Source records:
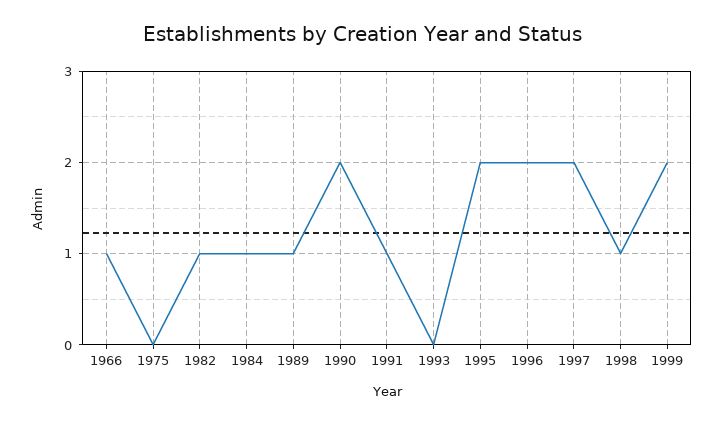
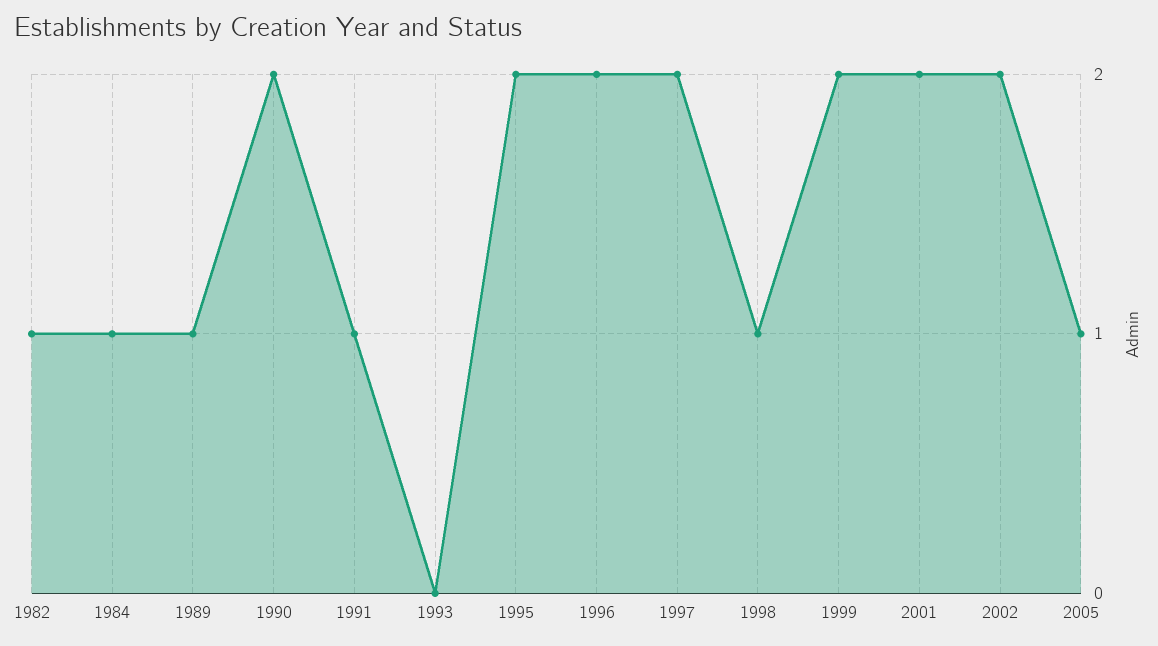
1966: 1 -> none
1975: 0 -> none
2001: none -> 2
2002: none -> 2
2005: none -> 1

## [WHAT IS NEEDED]
Your task is to retype all the entries exactly and leave out any pictures.

## [EXERCISE OUTPUT]
1966: 1 -> none
1975: 0 -> none
2001: none -> 2
2002: none -> 2
2005: none -> 1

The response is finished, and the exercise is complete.